値型、参照型、ポインタ型
「 Goのポインタ型のまとめ 」で、値型、参照型、ポインタ型の3つを並立関係であるかのように書きました。分かりやすさのためにそう書きましたが、これは自分の本意ではないので、ここにまとめます。
値型と参照型は並立関係にありますが、ポインタ型はこれらと並立関係にあるとは考えていません。ポインタ型はint型やchar型と並立されるべきものです。つまり、ポインタ型変数は、(int型やchar型と同じ意味で)ポインタ型の値を持つ値型変数です。
値型変数は、変数がそのまま値のサイズのメモリ領域を占め、代入で値のサイズのメモリのコピーが起きます。
この用語定義を使うと、C言語の変数はすべてが値型です。例外はありません。配列型も値型です。配列型の場合、代入できない、ポインタ型変数へ代入すると暗黙にアドレス参照演算が起きる、というささやかな暗黒面はありますが、そこを除けば、全体に一貫性はあります。

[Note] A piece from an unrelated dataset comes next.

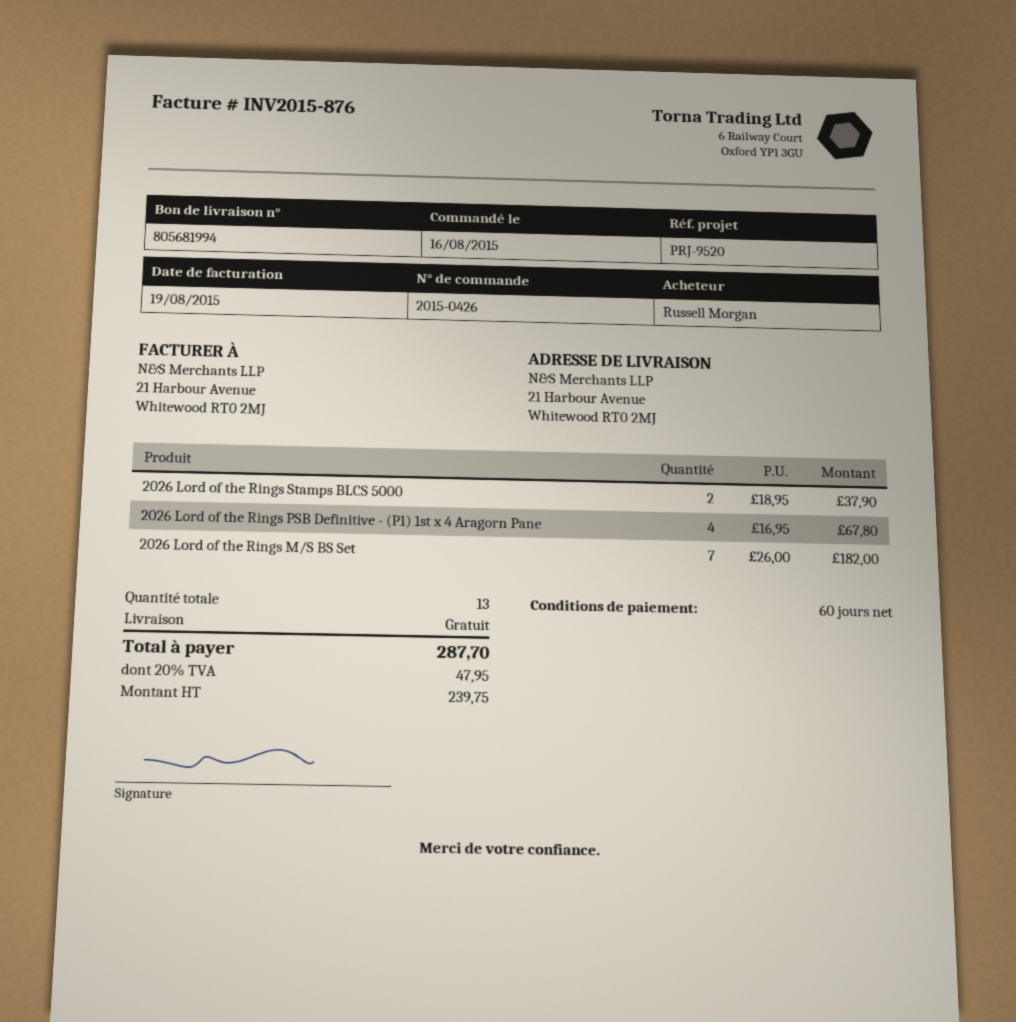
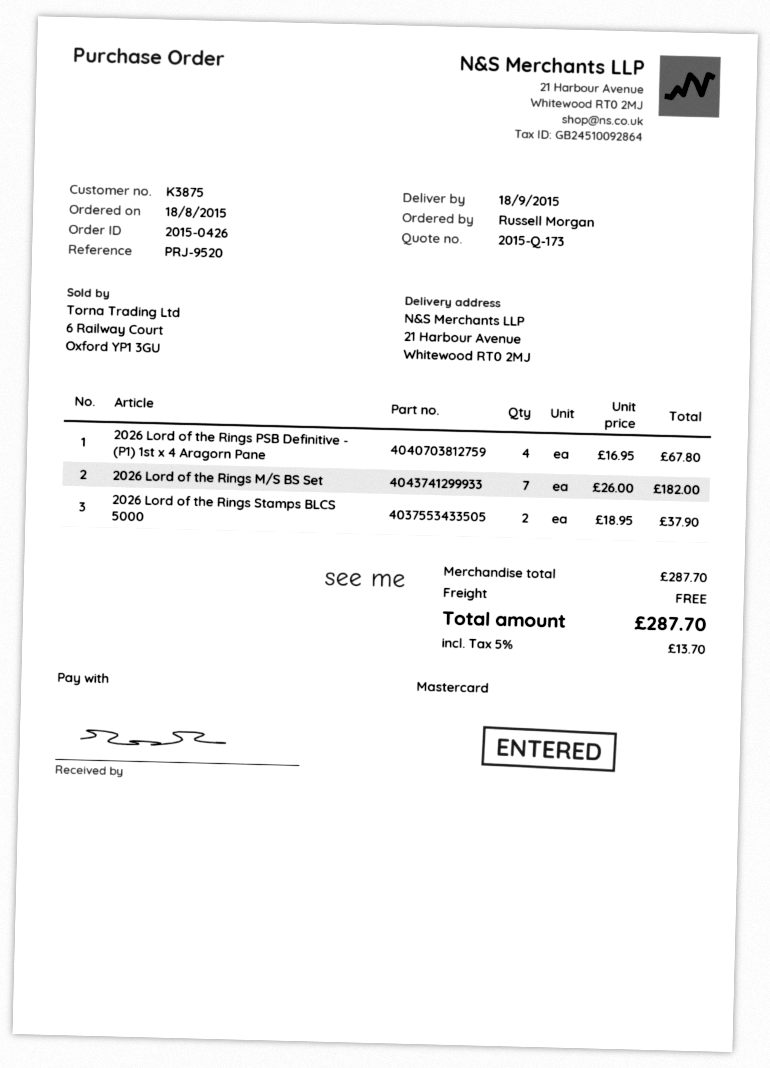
order date: 2015-08-16 -> 2015-08-18
tax: 20% = 47.95 -> 5% = 13.70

Rubyの変数は(概念上)すべて参照型です。「概念上」という但し書きが気になる人は、「 Ruby勉強会資料 」を見てください。Rubyの代入は、オブジェクトのアドレス値のコピーをしていると見なしても、全体の整合性は崩れません。Rubyもまた全体の一貫性があります。
Lispも(概念上)すべて参照型です。概念的には、Lispのシンボルは、「値(ポインタ値も含む)のハッシュテーブルのキー」と考えることができます。概念的と言いながら、ハッシュテーブルという実装上の用語を使う必然性はありませんが、イメージしやすさのために使いました。これを見て分かるように、参照型変数の値はアドレス値である必然性はありません。書籍「 パーフェクトJava 」の中でもくどく繰り返していますが、そもそも参照型変数というのは、その値を意識すべきものではありません。これは値型変数と異なる部分です。
ここまで一貫性のある言語の例でした。
Javaは、基本型変数は値型で、それ以外すべて参照型です。この非一貫性でJavaを批判する人がいますが、ぼくはJavaの決定を悪い決定だとは思っていません。「 JavaよりCが好き 」と書きましたが、Javaを嫌いとは言っていません。現時点では最も妥当な決定だと思います。
で、Goです。基本的に値型です(ポインタ型も含めて)が、mapとsliceとchannelだけ参照型です。概念的には納得感に欠ける決定です。たぶん、使えばすぐに慣れると思いますが。